9 exposantes, parvenues au terme d'un cycle complet : d'autres ont quitté la
rive sud en cette rentrée ; d'autres sont en réserve ; à cette étape de
l'apprentissage, une simple faille dans la continuité déconnecte la main,
constateront-elles. Entre silhouettes, portraits, nature, c'est l'attitude, la
physionomie, qu'elles cherchent à saisir ; l'assurance de leur propre
reproductibilité. A ce stade, franchir cette étape, c'est déjà garantir ses
acquisitions.
Portraits traités en séries de styles et bien entendu de techniques différentes.

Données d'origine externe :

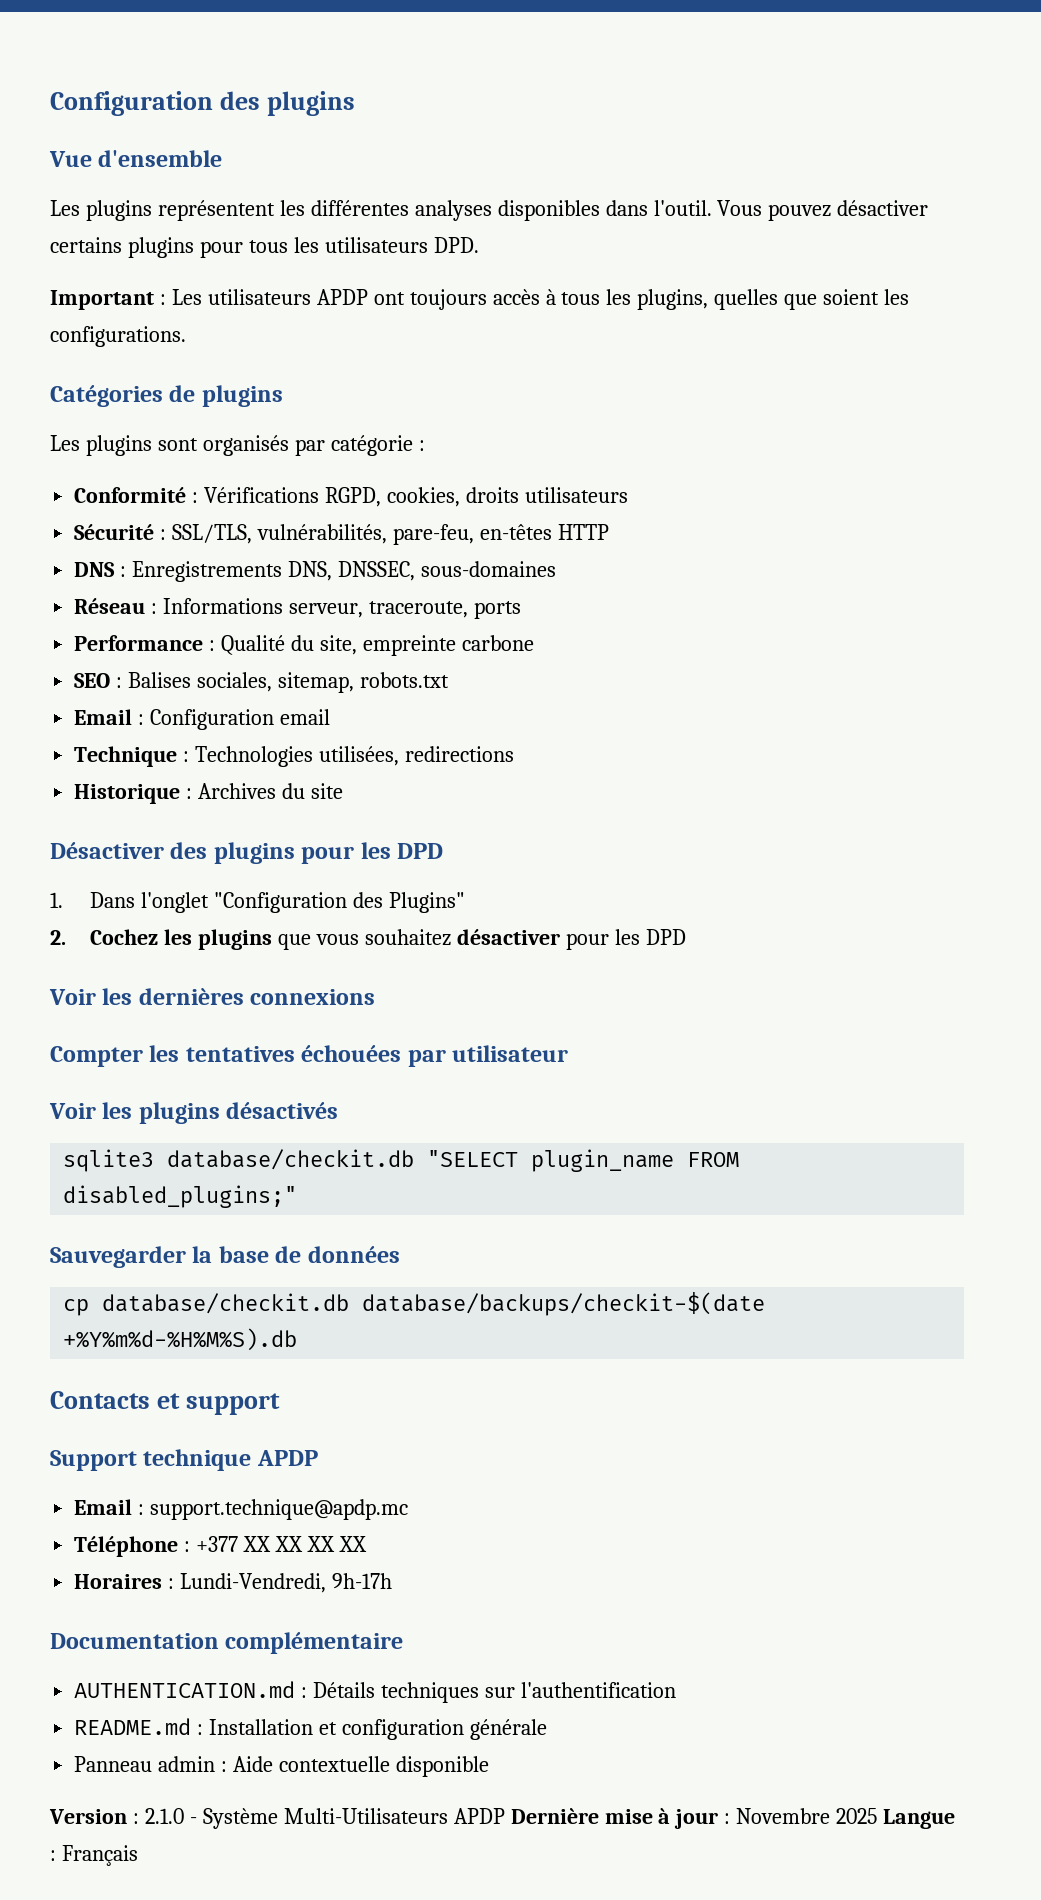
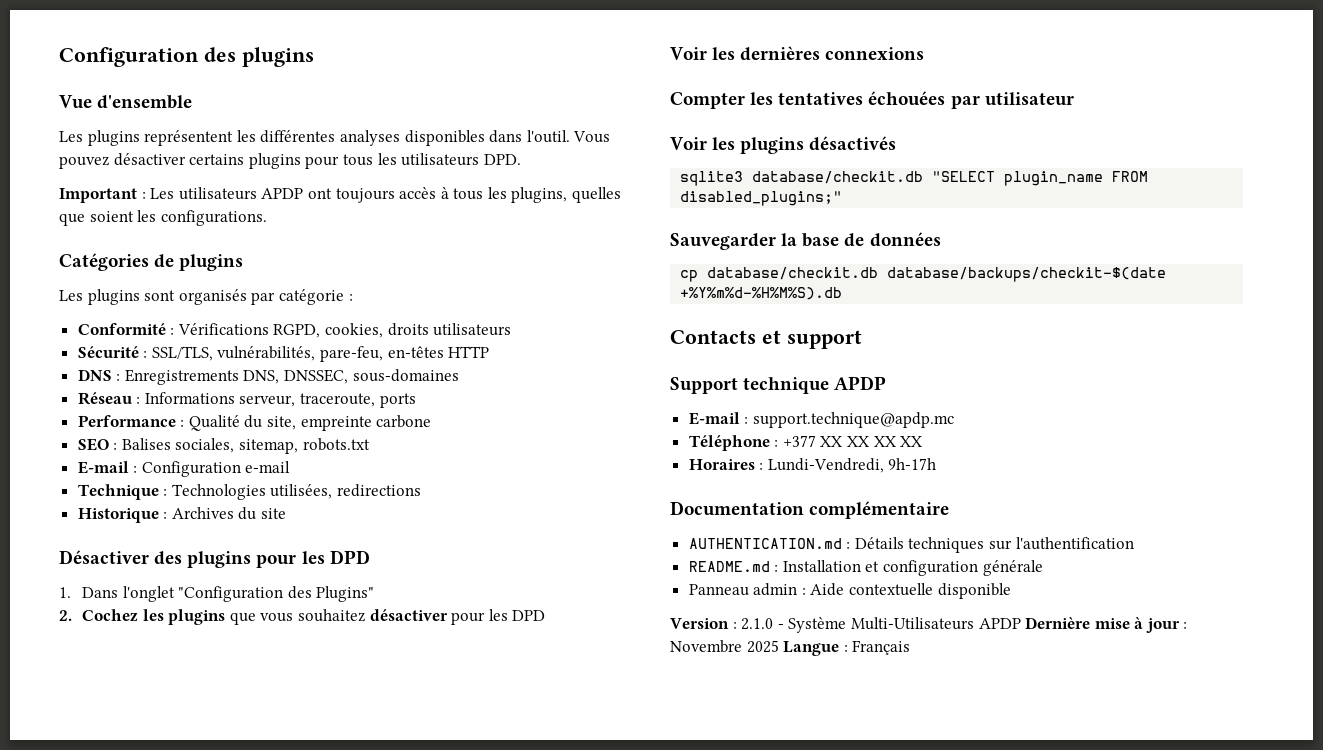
- Email : Configuration email
+ E-mail : Configuration e-mail
- Email : support.technique@apdp.mc
+ E-mail : support.technique@apdp.mc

Bases académiques puis conversions impressionnistes et expressionnistes. Suit la
palette, de plus en plus audacieuse ; puis les effets de contrastes et de
lumière.
L'intensité et l'éclat d'un regard pour Catherine Lemdani, le mystère des
médinas pour Noudhar Maherzi. L'atmosphère globale est à la placidité : partie
de pêche campagnarde pour Wissem Saâdi, artisan aux chéchias pour Marie-Noëlle
Daverne, retraite sous frondaison pour Chantal Slim, marabout pour Inès Abassi.
Interférences, cette année, les teintes sont méditerranéennes, soutenues.
A l'imprégnation mutuelle entre paysage et sujet de la première année, cette
unité qui se cimente par touches, s'oppose la focalisation des plans, le plus
proche pour V alérie Bogo, le lointain pour Maryse Lestrelin. Si déjà
s'ébauchent les volumes, ils deviendront matière, avec leur texture, leur
finesse et parmi la seconde année, le portrait d'un maître de Catharina
Katterbach.
Cette manifestation révèle cette quête du savoir-faire d'un groupe qui semble
avoir déclaré ici, son homogénéité. Mais déjà, pour certaines, perce un brin de
fantaisie qui ne saurait que s'affirmer, avec la libération de la technique.
Mustapha Raïth, peu possessif en la matière, ne cherche pas à s'entourer de
disciples et ouvre les portes de son atelier vers d'autres rencontres, d'autres
pérégrinations sous la houlette de ses pairs.